__Action item__. Please, in the data that follows, copy exactly the lines from the line with "subtotal: 434.80 -> 429.80" through the last one, both included. Do not include pictures.

__Information__.
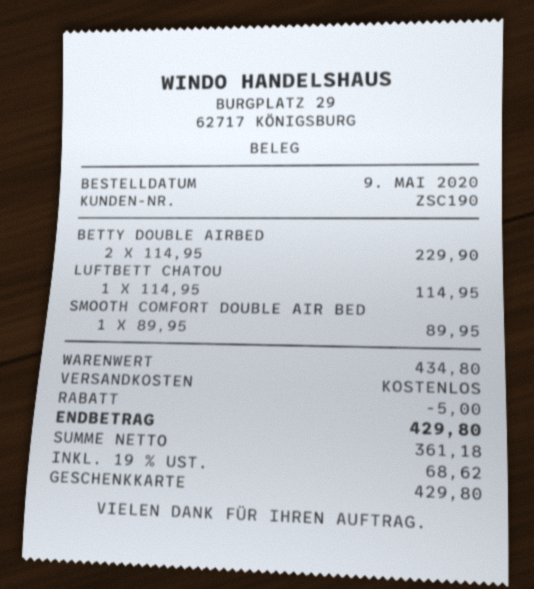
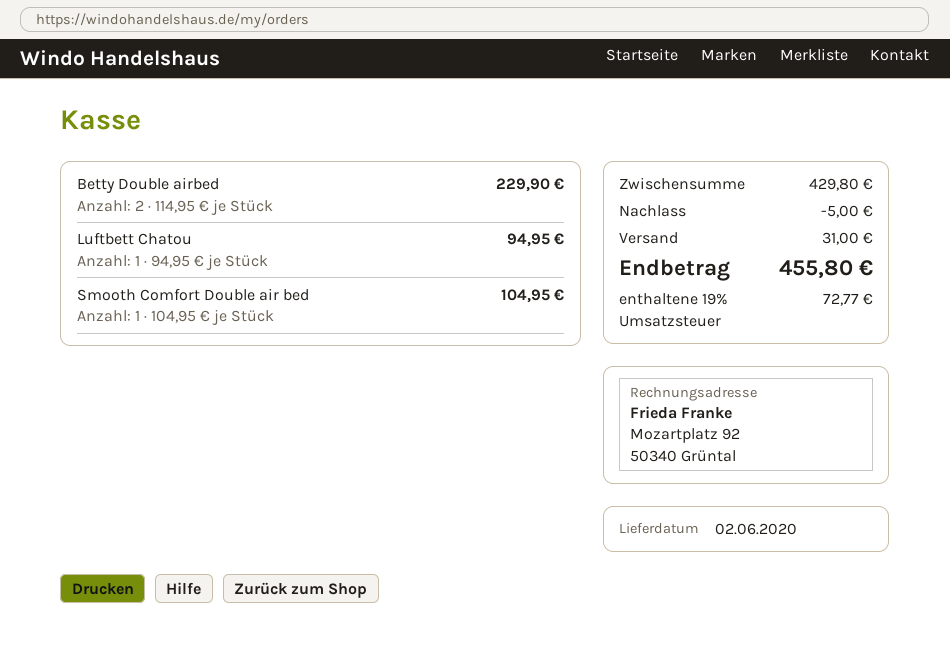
LUFTBETT CHATOU: 1 x 114.95 = 114.95 -> 1 x 94.95 = 94.95
SMOOTH COMFORT DOUBLE AIR BED: 1 x 89.95 = 89.95 -> 1 x 104.95 = 104.95
subtotal: 434.80 -> 429.80
shipping: 0.00 -> 31.00
tax: 19% = 68.62 -> 19% = 72.77
total: 429.80 -> 455.80

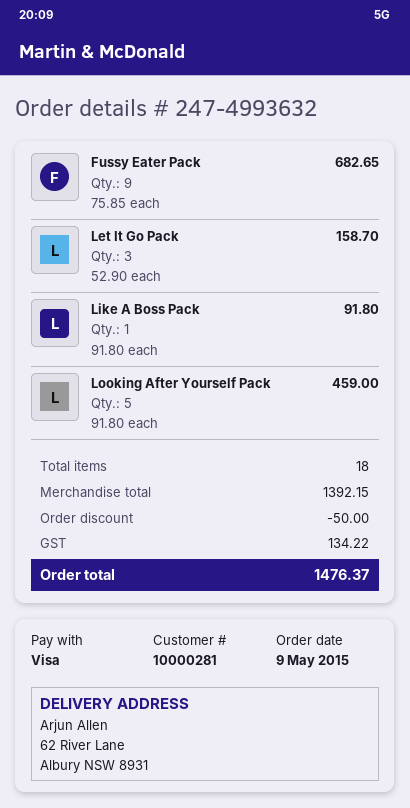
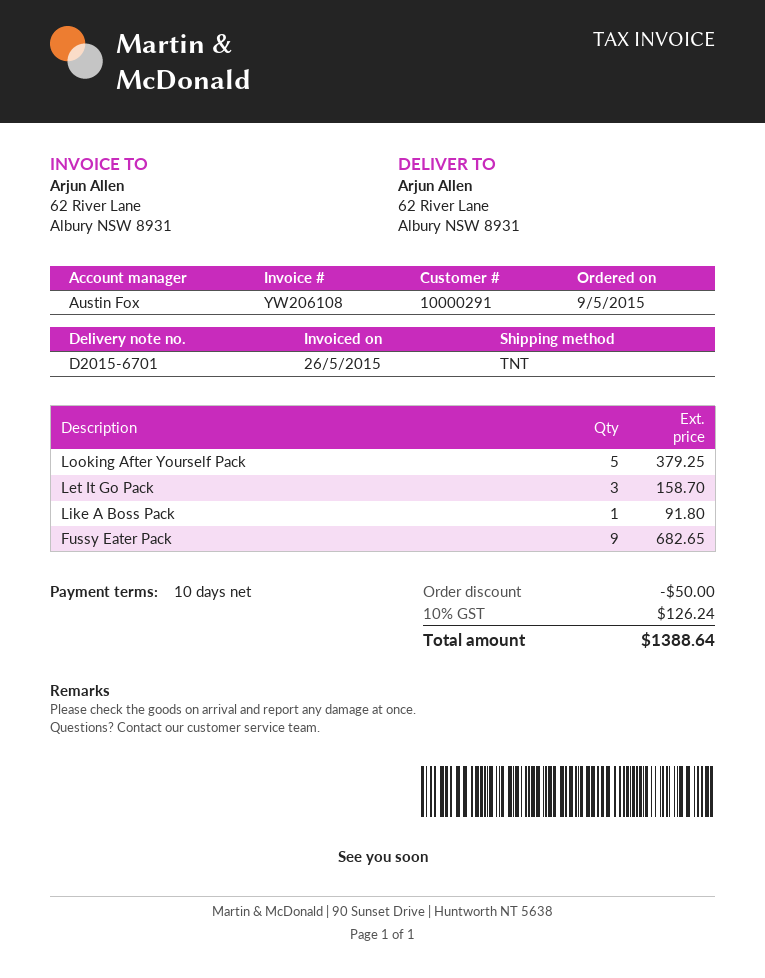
customer number: 10000281 -> 10000291
Looking After Yourself Pack: 5 for 459.00 -> 5 for 379.25
tax: 134.22 -> 126.24
total: 1476.37 -> 1388.64

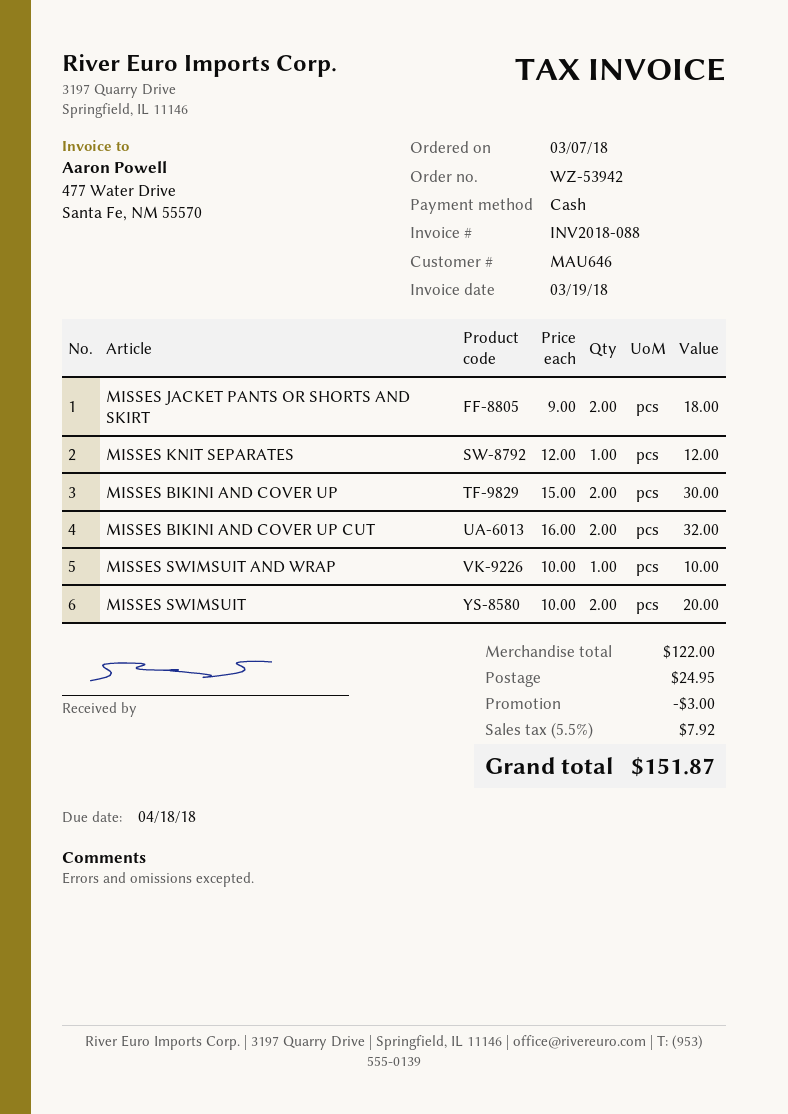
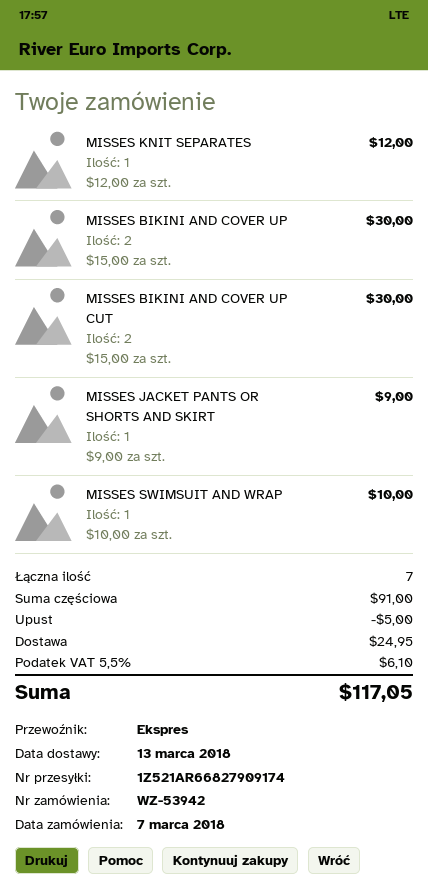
MISSES JACKET PANTS OR SHORTS AND SKIRT: 2 x 9.00 = 18.00 -> 1 x 9.00 = 9.00
MISSES BIKINI AND COVER UP CUT: 2 x 16.00 = 32.00 -> 2 x 15.00 = 30.00
MISSES SWIMSUIT: 2 x 10.00 = 20.00 -> none
subtotal: 122.00 -> 91.00
discount: 3.00 -> 5.00
tax: 5.5% = 7.92 -> 5.5% = 6.10
total: 151.87 -> 117.05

__Task result__.
subtotal: 434.80 -> 429.80
shipping: 0.00 -> 31.00
tax: 19% = 68.62 -> 19% = 72.77
total: 429.80 -> 455.80

customer number: 10000281 -> 10000291
Looking After Yourself Pack: 5 for 459.00 -> 5 for 379.25
tax: 134.22 -> 126.24
total: 1476.37 -> 1388.64

MISSES JACKET PANTS OR SHORTS AND SKIRT: 2 x 9.00 = 18.00 -> 1 x 9.00 = 9.00
MISSES BIKINI AND COVER UP CUT: 2 x 16.00 = 32.00 -> 2 x 15.00 = 30.00
MISSES SWIMSUIT: 2 x 10.00 = 20.00 -> none
subtotal: 122.00 -> 91.00
discount: 3.00 -> 5.00
tax: 5.5% = 7.92 -> 5.5% = 6.10
total: 151.87 -> 117.05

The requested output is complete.